Command line tool layout analysis and OCR of historical prints using Kraken.
Note
Tested Python versions: 3.9.x
-3.12.x
Important
The following setup process uses PyEnv
-
Clone and install custom Kraken version (optional, but recommended)
git clone --single-branch --branch octopy https://github.com/jahtz/kraken pip install kraken/.
-
Clone repository
git clone https://github.com/jahtz/octopy
-
Create Virtual Environment
pyenv install 3.12.8 pyenv virtualenv 3.12.8 octopy pyenv activate octopy
-
Install Octopy
pip install octopy/.
Note
Tested CUDA versions: 12.5
export LD_LIBRARY_PATH="/usr/local/cuda-12.5/lib64:$LD_LIBRARY_PATH"
$ octopy --help
Usage: octopy [OPTIONS] COMMAND [ARGS]...
Command line tool layout analysis and OCR of historical prints using Kraken.

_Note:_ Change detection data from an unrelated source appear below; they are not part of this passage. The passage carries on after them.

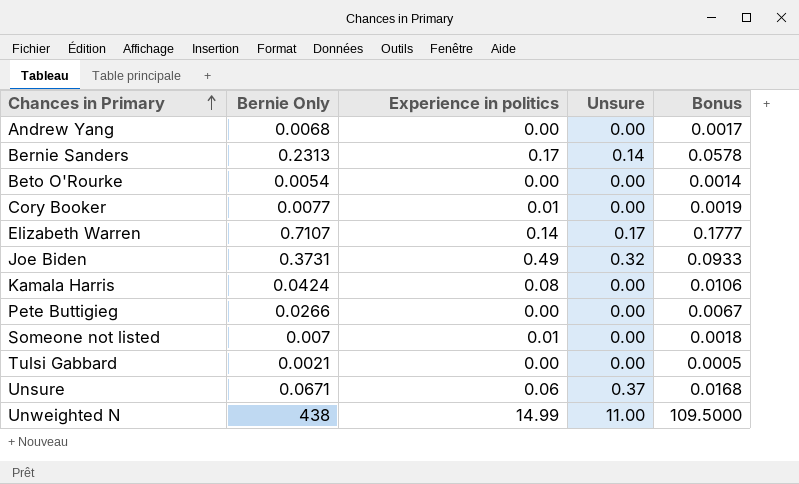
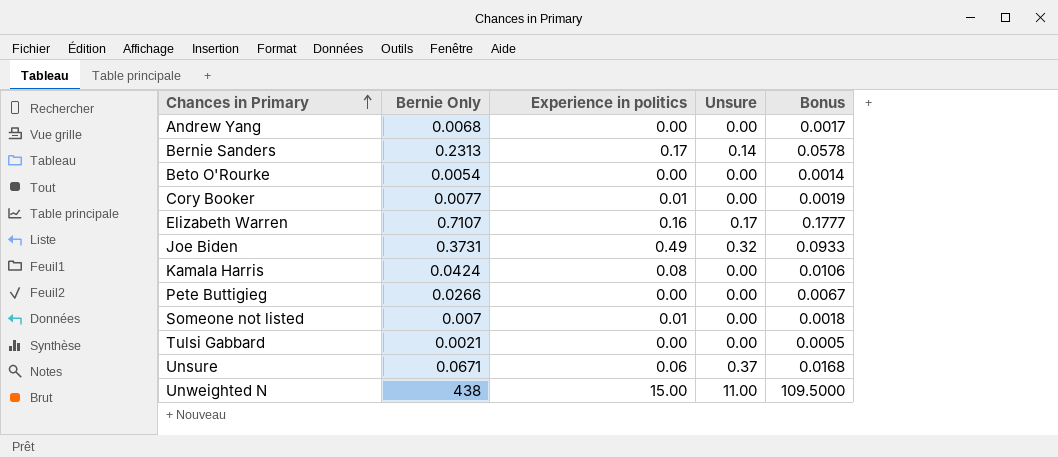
Elizabeth Warren | Experience in politics: 0.14 -> 0.16
Unweighted N | Experience in politics: 14.99 -> 15.00

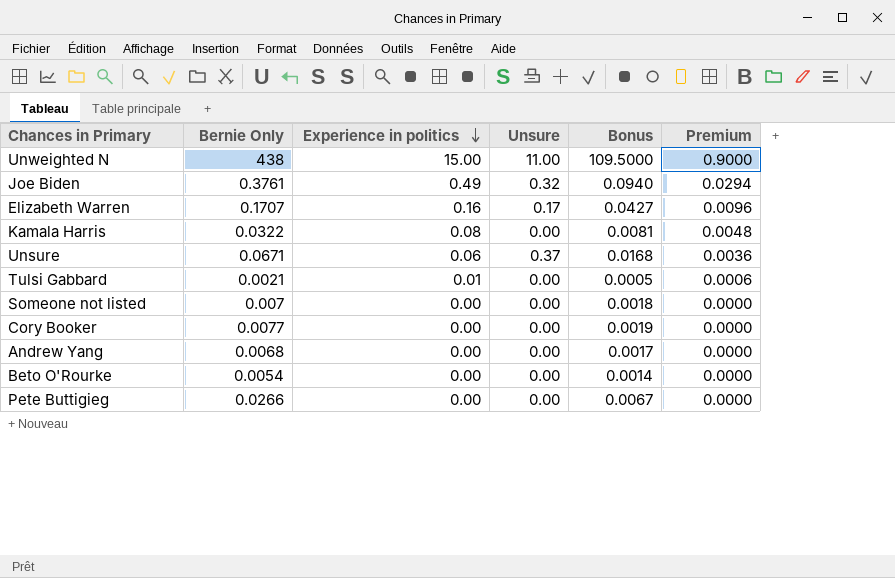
row order: Chances in Primary ascending -> Experience in politics descending
column Premium | formula: none -> [Experience in politics] * 0.06
row Bernie Sanders: 0.2313 | 0.17 | 0.14 | 0.0578 -> none
Joe Biden | Bernie Only: 0.3731 -> 0.3761
Joe Biden | Bonus: 0.0933 -> 0.0940
Elizabeth Warren | Bernie Only: 0.7107 -> 0.1707
Elizabeth Warren | Bonus: 0.1777 -> 0.0427
Kamala Harris | Bernie Only: 0.0424 -> 0.0322
Kamala Harris | Bonus: 0.0106 -> 0.0081
Tulsi Gabbard | Experience in politics: 0.00 -> 0.01
Someone not listed | Experience in politics: 0.01 -> 0.00
Cory Booker | Experience in politics: 0.01 -> 0.00

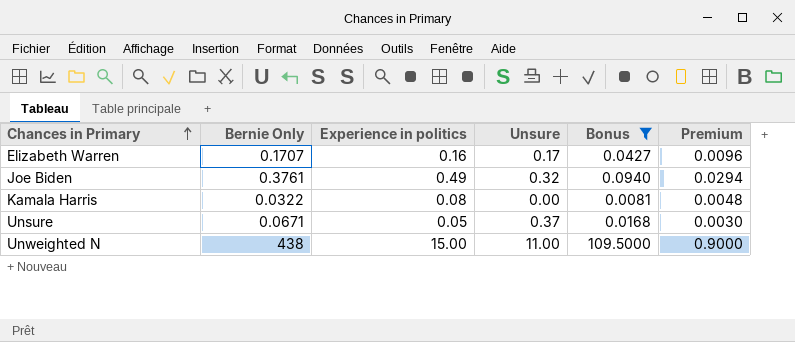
filter: none -> Bonus >= 0.0081
row order: Experience in politics descending -> Chances in Primary ascending
Unsure | Experience in politics: 0.06 -> 0.05
Unsure | Premium: 0.0036 -> 0.0030

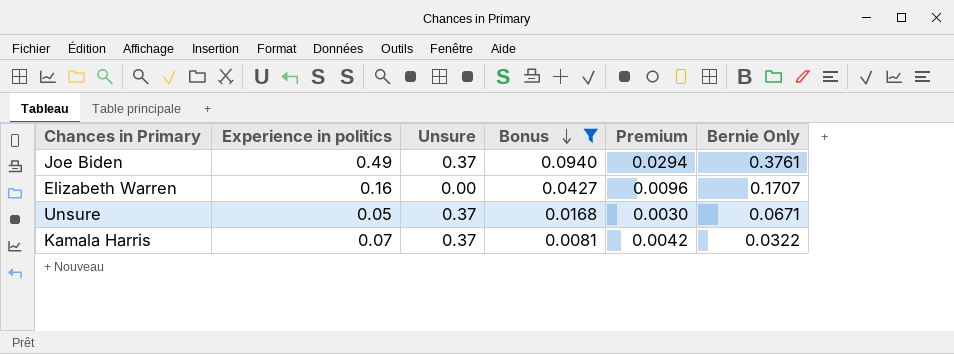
row order: Chances in Primary ascending -> Bonus descending
column Bernie Only | position: 2 -> 6
row Unweighted N: 438 | 15.00 | 11.00 | 109.5000 | 0.9000 -> none
Joe Biden | Unsure: 0.32 -> 0.37
Elizabeth Warren | Unsure: 0.17 -> 0.00
Kamala Harris | Experience in politics: 0.08 -> 0.07
Kamala Harris | Unsure: 0.00 -> 0.37
Kamala Harris | Premium: 0.0048 -> 0.0042

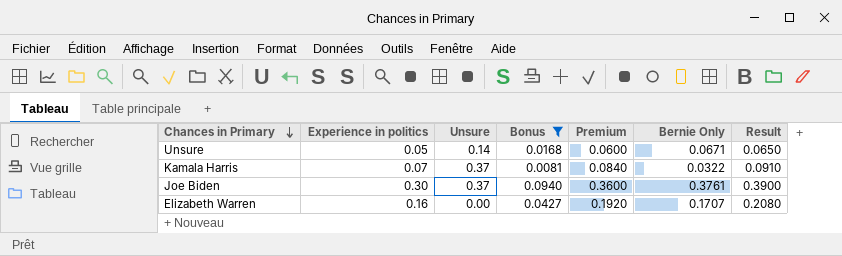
row order: Bonus descending -> Chances in Primary descending
column Premium | formula: [Experience in politics] * 0.06 -> [Experience in politics] * 1.2
column Result | formula: none -> [Experience in politics] * 1.3
Unsure | Unsure: 0.37 -> 0.14
Joe Biden | Experience in politics: 0.49 -> 0.30

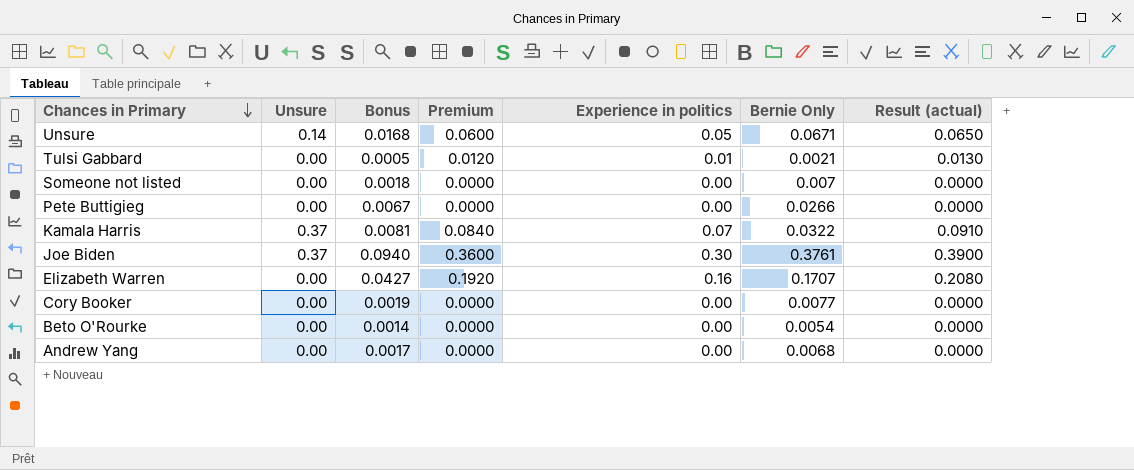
filter: Bonus >= 0.0081 -> none
column Experience in politics | position: 2 -> 5
column name: Result -> Result (actual)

╭─ Options ──────────────────────────────────────────────────────────────────────────────╮
│ --help Show this message and exit. │
│ --version Show the version and exit. │
╰────────────────────────────────────────────────────────────────────────────────────────╯
╭─ Commands ─────────────────────────────────────────────────────────────────────────────╮
│ segment Segment images using Kraken. │
│ segtrain Train a custom segmentation model using Kraken. │
╰────────────────────────────────────────────────────────────────────────────────────────╯
$ octopy segtrain --help
Usage: octopy segtrain [OPTIONS]
Train a custom segmentation model using Kraken.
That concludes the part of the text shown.